* **TASK DIRECTIONS**
Every entry that follows must be written out exactly, apart from its pictures.

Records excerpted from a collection
——————

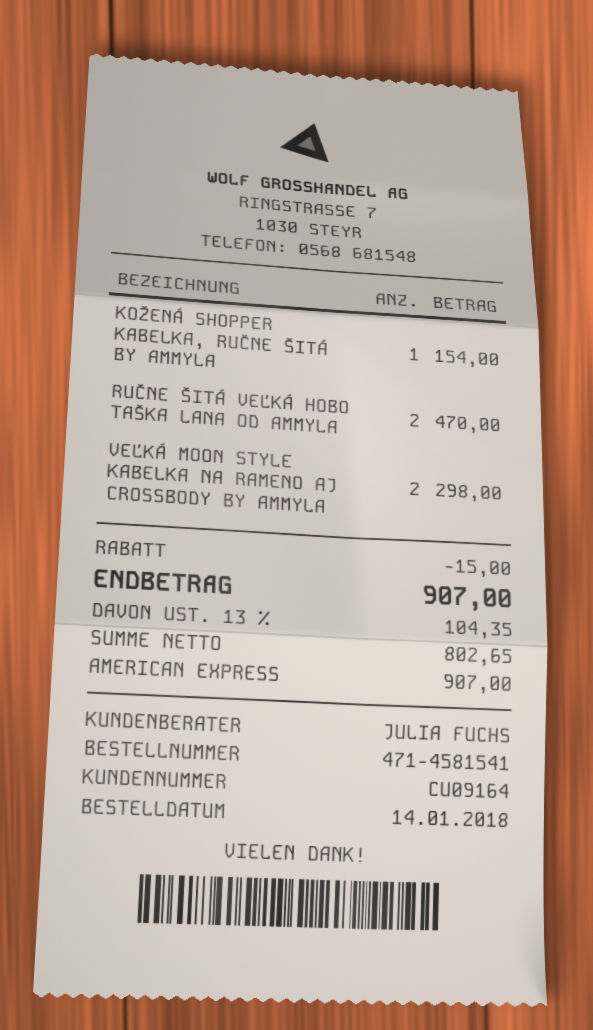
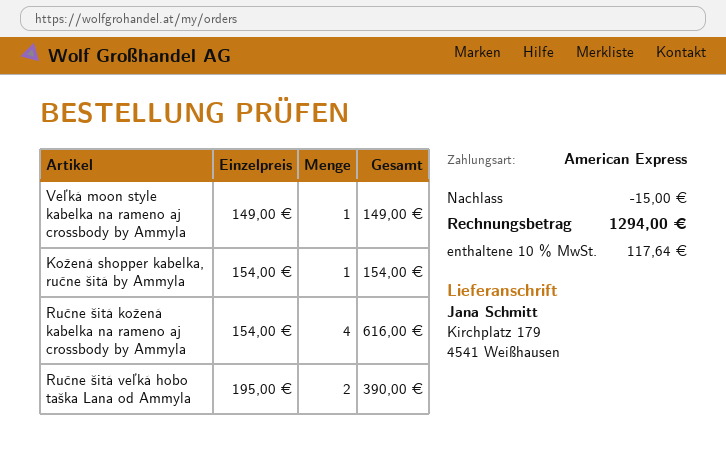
RUČNE ŠITÁ VEĽKÁ HOBO TAŠKA LANA OD AMMYLA: 2 for 470.00 -> 2 for 390.00
VEĽKÁ MOON STYLE KABELKA NA RAMENO AJ CROSSBODY BY AMMYLA: 2 for 298.00 -> 1 for 149.00
Ručne šitá kožená kabelka na rameno aj crossbody by Ammyla: none -> 4 for 616.00
tax: 13% = 104.35 -> 10% = 117.64
total: 907.00 -> 1294.00

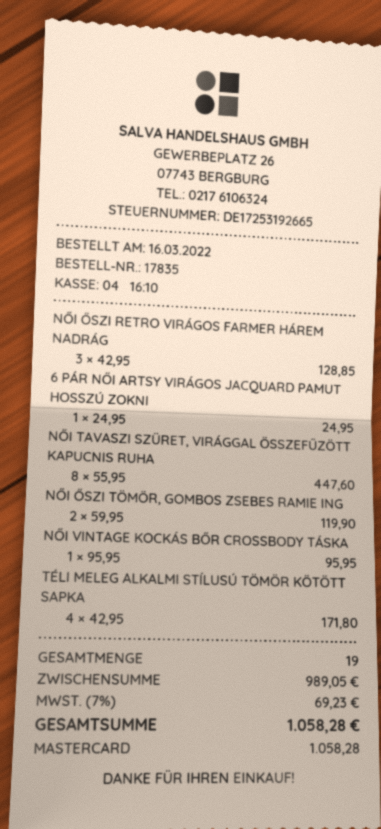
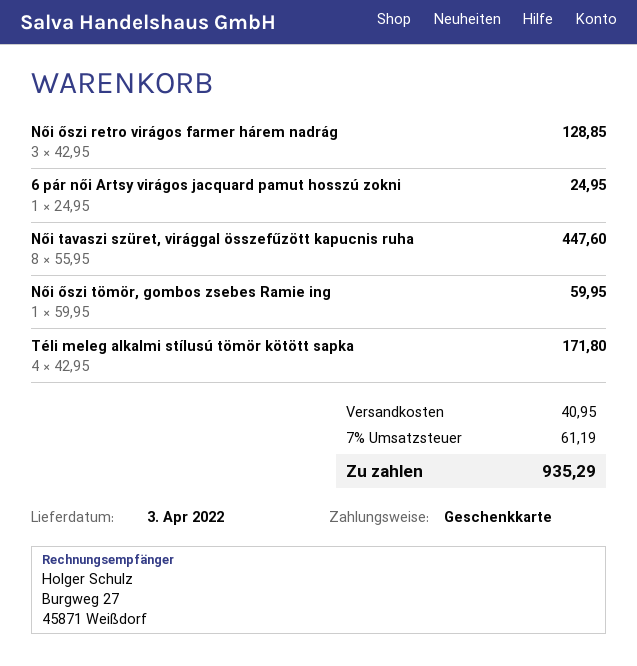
payment method: Mastercard -> gift card
NŐI ŐSZI TÖMÖR, GOMBOS ZSEBES RAMIE ING: 2 x 59.95 = 119.90 -> 1 x 59.95 = 59.95
NŐI VINTAGE KOCKÁS BŐR CROSSBODY TÁSKA: 1 x 95.95 = 95.95 -> none
shipping: none -> 40.95
tax: 7% = 69.23 -> 7% = 61.19
total: 1058.28 -> 935.29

——————

* **EXPECTED OUTPUT**
RUČNE ŠITÁ VEĽKÁ HOBO TAŠKA LANA OD AMMYLA: 2 for 470.00 -> 2 for 390.00
VEĽKÁ MOON STYLE KABELKA NA RAMENO AJ CROSSBODY BY AMMYLA: 2 for 298.00 -> 1 for 149.00
Ručne šitá kožená kabelka na rameno aj crossbody by Ammyla: none -> 4 for 616.00
tax: 13% = 104.35 -> 10% = 117.64
total: 907.00 -> 1294.00

payment method: Mastercard -> gift card
NŐI ŐSZI TÖMÖR, GOMBOS ZSEBES RAMIE ING: 2 x 59.95 = 119.90 -> 1 x 59.95 = 59.95
NŐI VINTAGE KOCKÁS BŐR CROSSBODY TÁSKA: 1 x 95.95 = 95.95 -> none
shipping: none -> 40.95
tax: 7% = 69.23 -> 7% = 61.19
total: 1058.28 -> 935.29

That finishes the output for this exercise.